WORK REQUIRED ▸ Extract exactly the range of lines bounded by the line containing "delivery note number: 336081 -> 334081" and the final line of the listing, both ends included, and no other lines.

INFORMATION GIVEN ▸
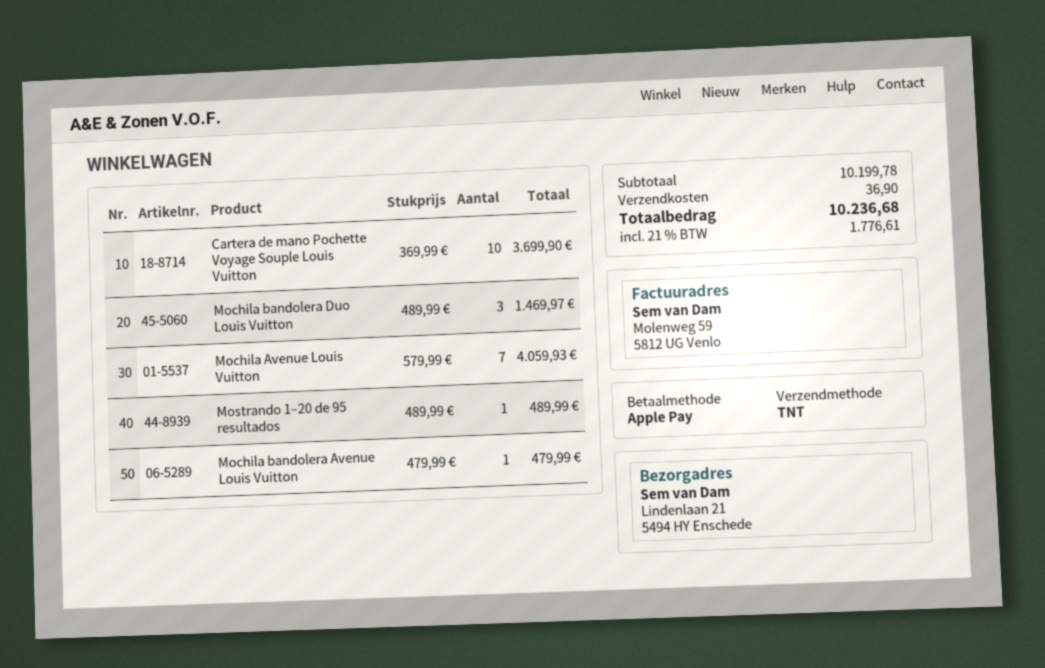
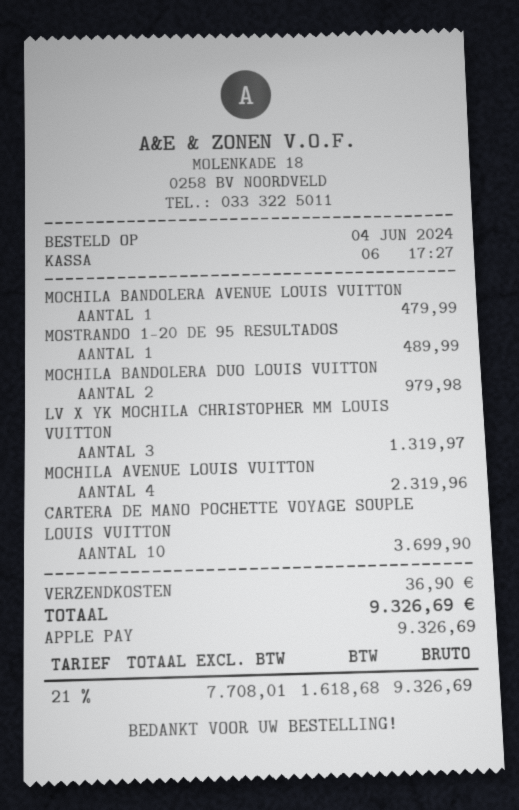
Mochila bandolera Duo Louis Vuitton: 3 for 1469.97 -> 2 for 979.98
Mochila Avenue Louis Vuitton: 7 for 4059.93 -> 4 for 2319.96
LV X YK MOCHILA CHRISTOPHER MM LOUIS VUITTON: none -> 3 for 1319.97
tax: 21% = 1776.61 -> 21% = 1618.68
total: 10236.68 -> 9326.69

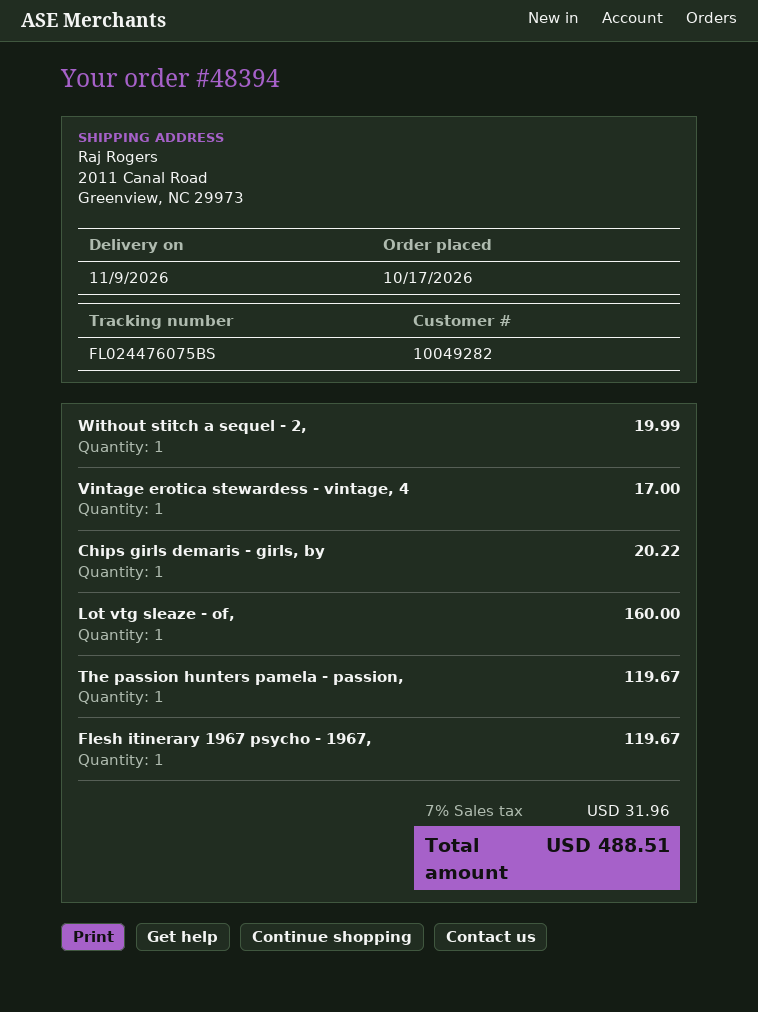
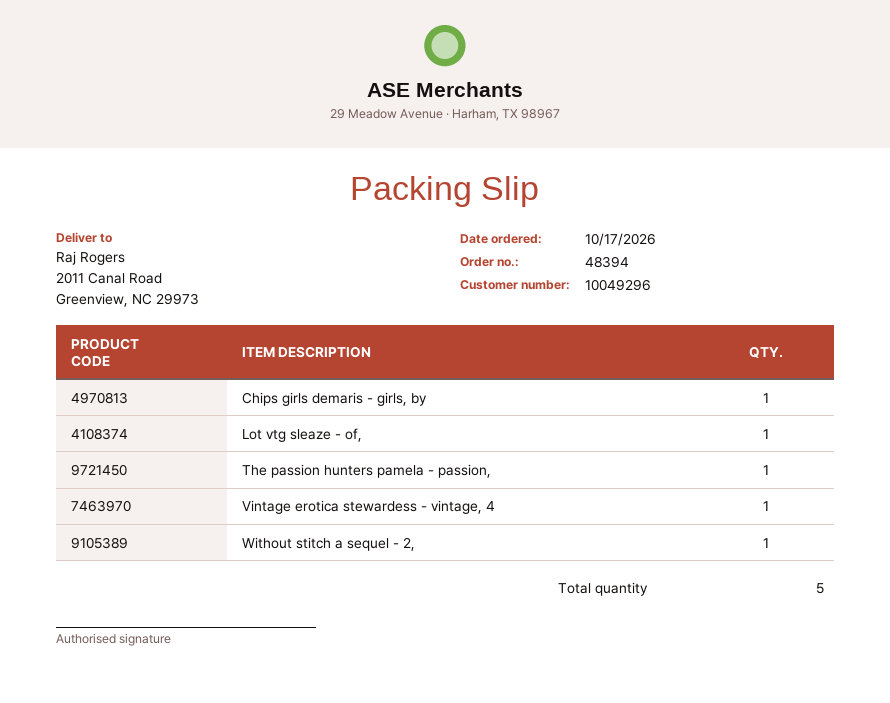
customer number: 10049282 -> 10049296
Flesh itinerary 1967 psycho - 1967,: 1 -> none

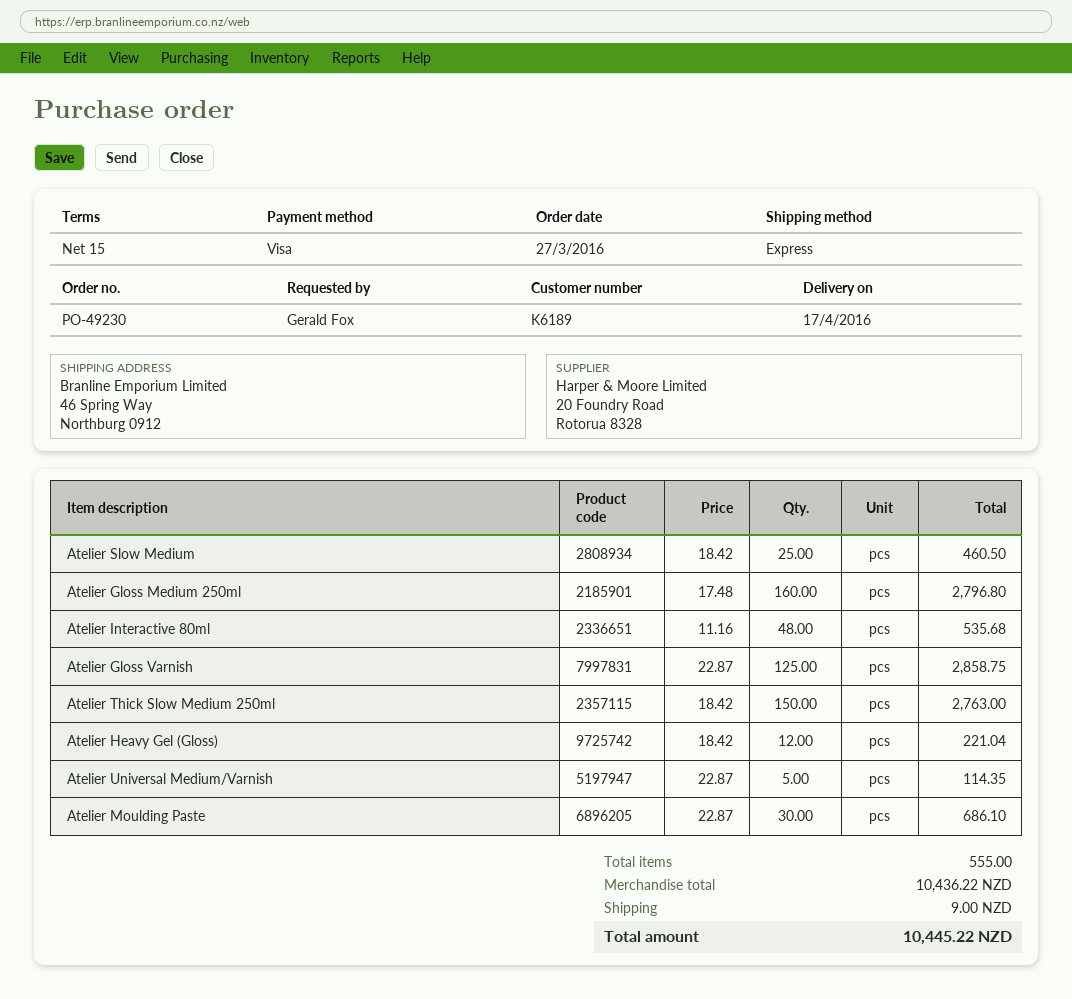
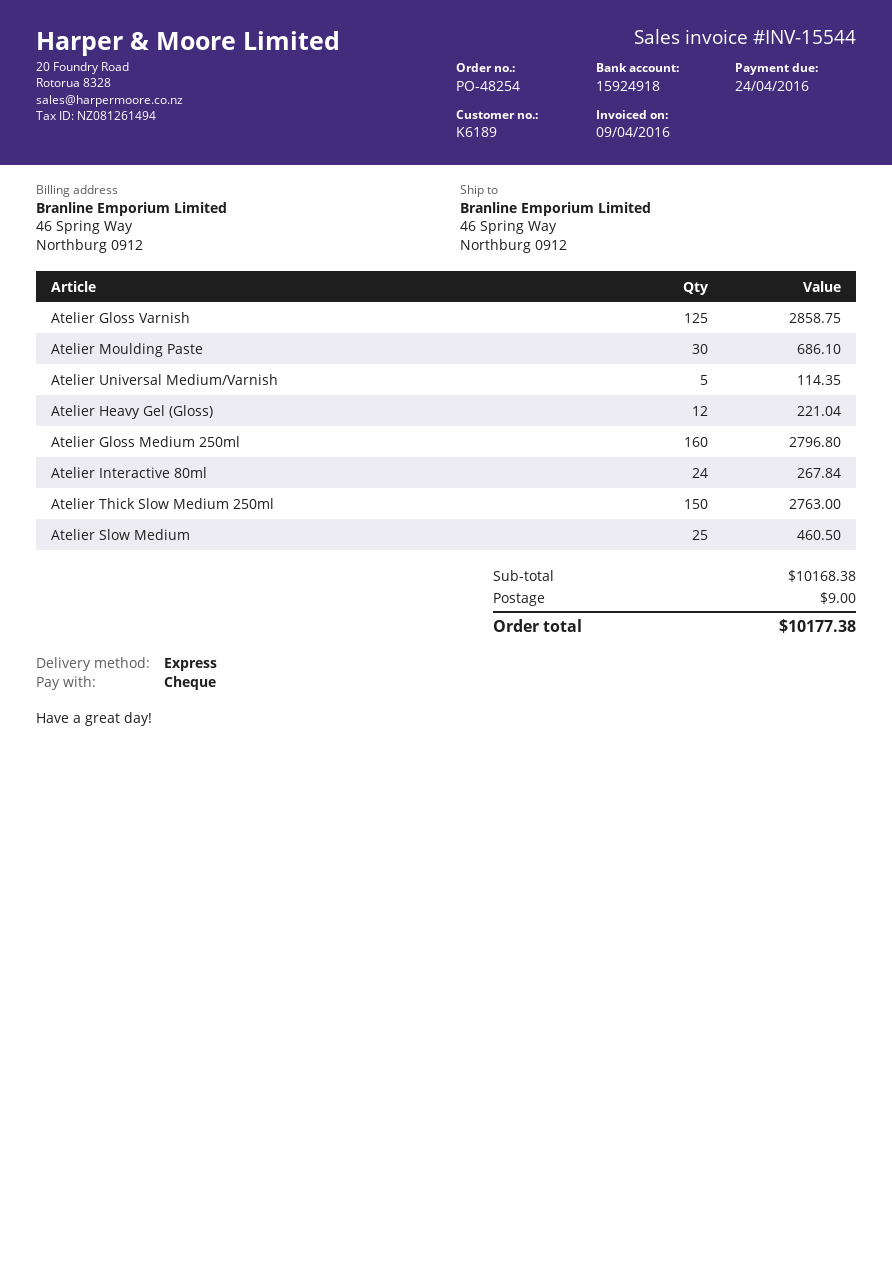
order number: PO-49230 -> PO-48254
payment method: Visa -> cheque
Atelier Interactive 80ml: 48 for 535.68 -> 24 for 267.84
subtotal: 10436.22 -> 10168.38
total: 10445.22 -> 10177.38

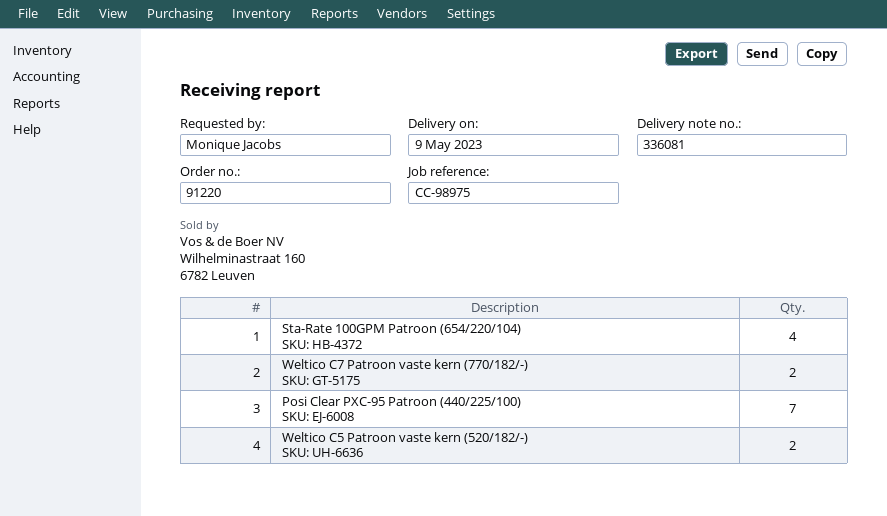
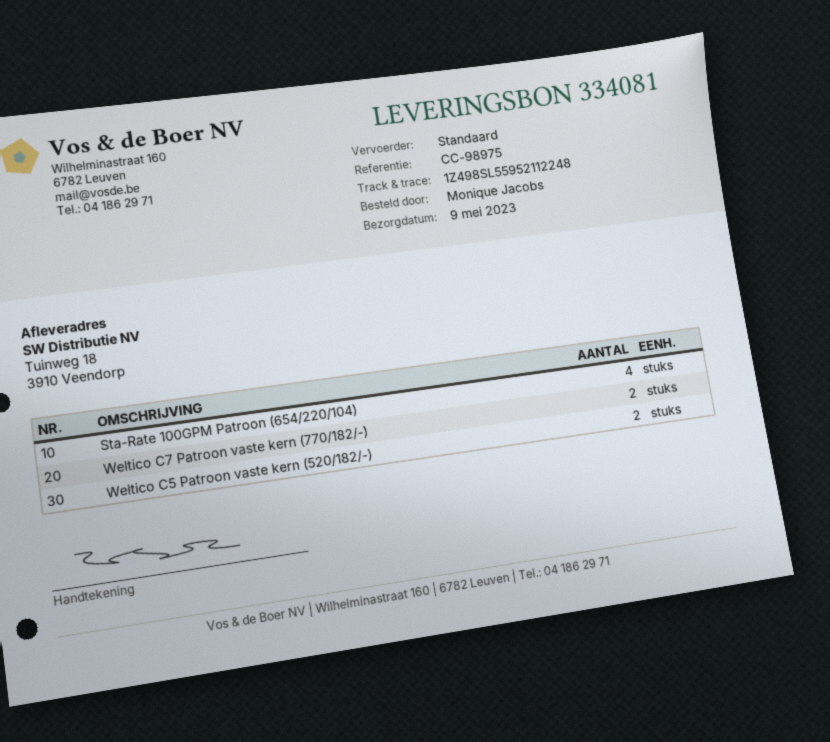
delivery note number: 336081 -> 334081
Posi Clear PXC-95 Patroon (440/225/100): 7 -> none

ANSWER AREA ▸
delivery note number: 336081 -> 334081
Posi Clear PXC-95 Patroon (440/225/100): 7 -> none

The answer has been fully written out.